As the pandemic unfolded, California funneled federal emergency unemployment benefits and tapped a budget surplus to help workers stay at home and weather the virus-induced recession. Sick pay benefits that were extended to 10 days for workers who needed to quarantine expired last year, along with other protections.

“I am the sole provider for my children,” said Gulley, a 34-year-old single mother from Norwalk who works at a Stater Bros. Markets grocery store. “I’ll really take a hit if I have to go out: whether I’m sick or I just have to quarantine, there’s nothing for me.”

Stater Bros. declined to comment.

This year, Gov. Gavin Newsom and legislative leaders, all Democrats, appear poised to reinstate some version of sick pay, though workers, advocates and union leaders fear that those measures are likely to come too late for many facing a fast-moving virus. Stimulus checks were left out of Newsom’s latest budget proposal and there’s been little discussion of an additional unemployment benefits in Congress. A spokesman said Newsom was working with the Legislature on sick pay.

Business groups are pushing back against further mandates they would have to shoulder. California had the highest November unemployment rate in the country, at 6.9%, and new regulations could further hamper the state’s recovery, they said.

“We’re very concerned that this year there’s going to be some overreaction, politically, and that’s going to hurt businesses more,” said Rob Lapsley, president of the California Business Roundtable.

Essential workers in food, agriculture, manufacturing and health care say they fear losing pay just as much as they fear falling ill during the latest omicron wave.

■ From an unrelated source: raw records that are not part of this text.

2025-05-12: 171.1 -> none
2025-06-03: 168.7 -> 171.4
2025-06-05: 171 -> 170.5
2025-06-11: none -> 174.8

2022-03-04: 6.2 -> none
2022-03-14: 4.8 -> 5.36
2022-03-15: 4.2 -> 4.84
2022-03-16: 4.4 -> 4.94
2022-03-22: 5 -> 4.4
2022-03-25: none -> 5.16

Some who get infected are taking unpaid leave or vacation days to quarantine. Others are reporting to work infected, workers and union officials said.

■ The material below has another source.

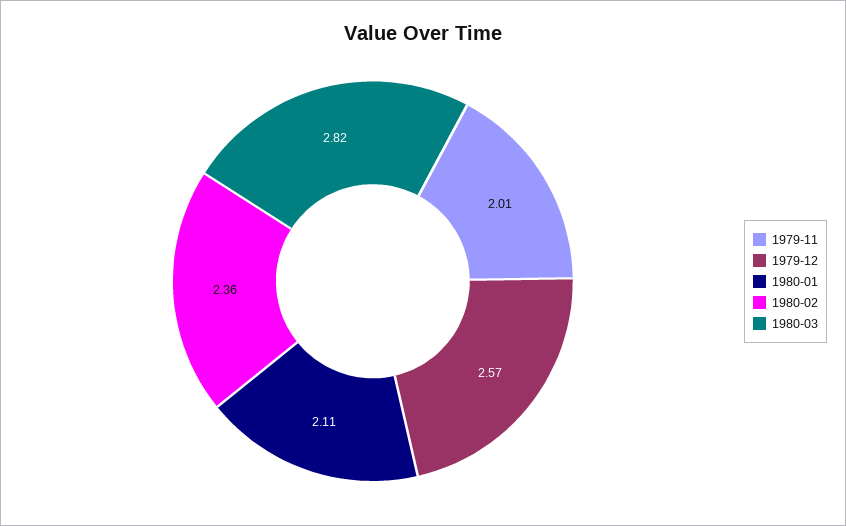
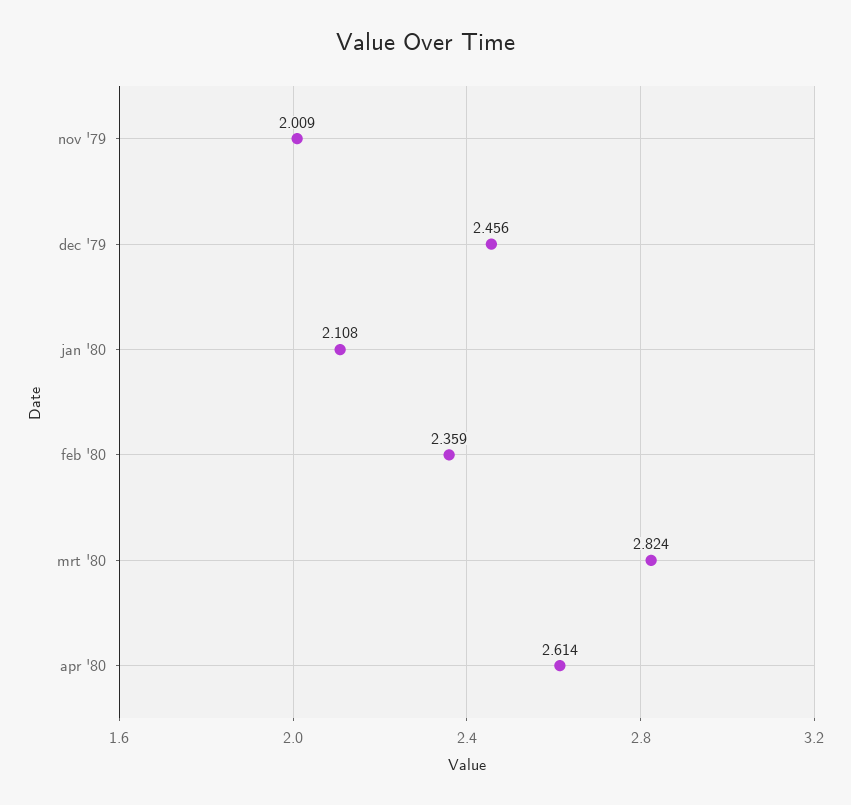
1979-12: 2.57 -> 2.456
apr '80: none -> 2.614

Ingrid Vilorio, 40, who lives in the community of San Lorenzo in San Francisco’s East Bay, said she can’t leave her job working at a Jack in the Box restaurant, despite her fears of bringing the virus home to her family.

“If everybody quit their jobs, in what state would our economy be in?” Vilorio said. “If we all thought that way, well, California would be completely shut down.”

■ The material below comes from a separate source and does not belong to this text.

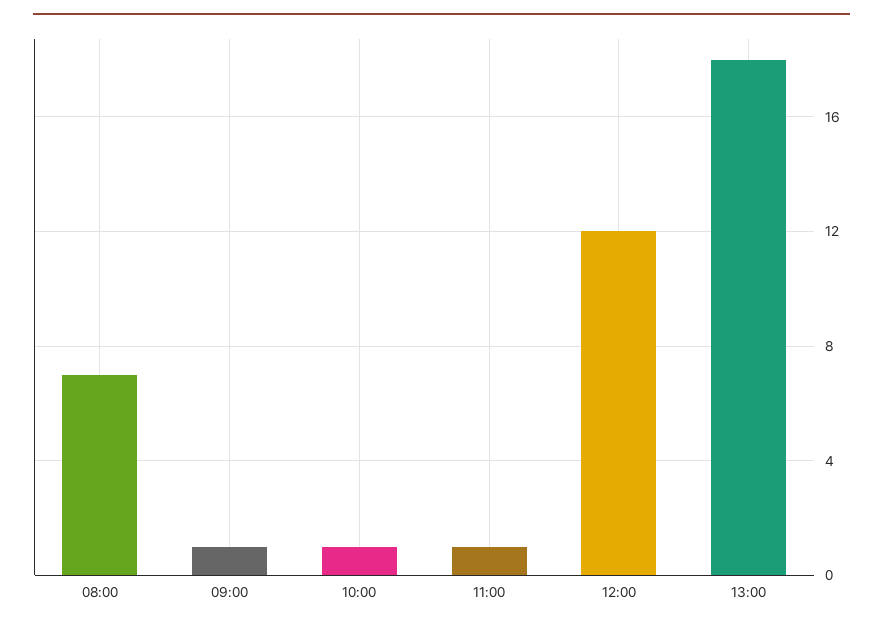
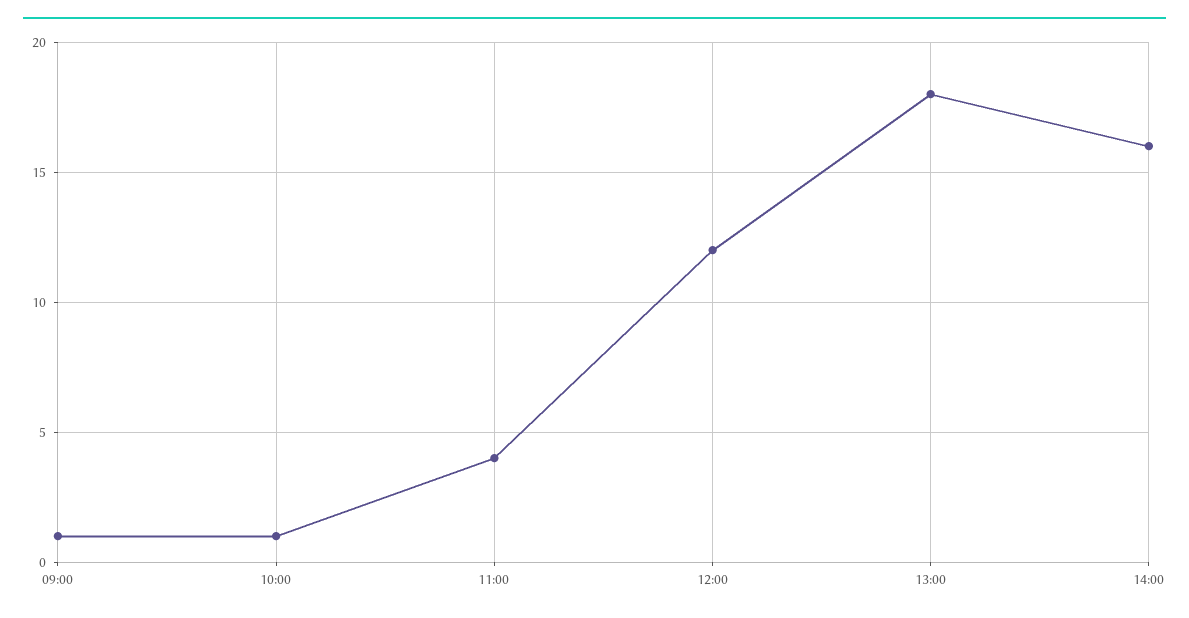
08:00: 7 -> none
11:00: 1 -> 4
14:00: none -> 16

Economists said the omicron variant could mean more pain for California’s low-wage workers who were already struggling to make ends meet before the pandemic started. Unable to pivot to remote, work-from-home arrangements, these workers experienced the worst job losses at the outset of the pandemic and are lagging in the recovery.

Before the omicron wave arrived, low-wage sectors such as leisure and hospitality were 517,000 jobs short of their pre-pandemic levels, according to a California Department of Finance analysis of employment data through November. That compared to 309,000 fewer high-wage sector jobs over the same period.

Low-wage workers who lost their jobs at the onset of the pandemic may face more barriers than high-wage workers. Others remain sidelined by lack of child care and transportation.

Nearly two years into the pandemic, workers are feeling burnout and exhaustion with uncertain schedules that can’t accommodate another round of remote learning or having infected children quarantine at home. Various reports have tracked the pandemic’s negative impact on working mothers, sometimes sending middle-class families into poverty.

Christopher Thornberg, founding partner of research firm Beacon Economics, said that an upside of the omicron variant is that it was relatively mild. That, combined with its virulence, could help both society and the economy finally kick the pandemic.

“Omicron may be exactly what we needed,” Thornberg said. “It’s relatively mild and incredibly contagious, which means it’s going to rip through the population relatively quickly.”

Nevertheless, workers remain nervous. Maria Amaya, 38, a maid who works at the SLS Hotel in Beverly Hills, said she had a colleague who worked several days with a cough, refusing to get tested, before she ultimately tested positive for COVID-19 and was sent home to quarantine.

“The wellbeing of our employees and guests is of paramount importance. If an employee reports illness, we undertake specific protocols,” Alex Herron, a spokesman for the hotel, wrote in an email. “In addition, we continue to follow health officials guidelines regarding coronavirus, and take numerous steps throughout the hotel to enhance guest and employee safety.”

Amaya said she is concerned not only about spreading the virus to her children, ages 13 and 8, but also about infecting her elderly aunt, who often looks after her kids.

The latest wave is also hitting workers outside of low-wage industries. Cristiana Delgadillo caught her third case of COVID-19 days before New Year’s Eve. She’s convinced she got sick at the office. The hardest part, she said, was tapping her vacation days to quarantine.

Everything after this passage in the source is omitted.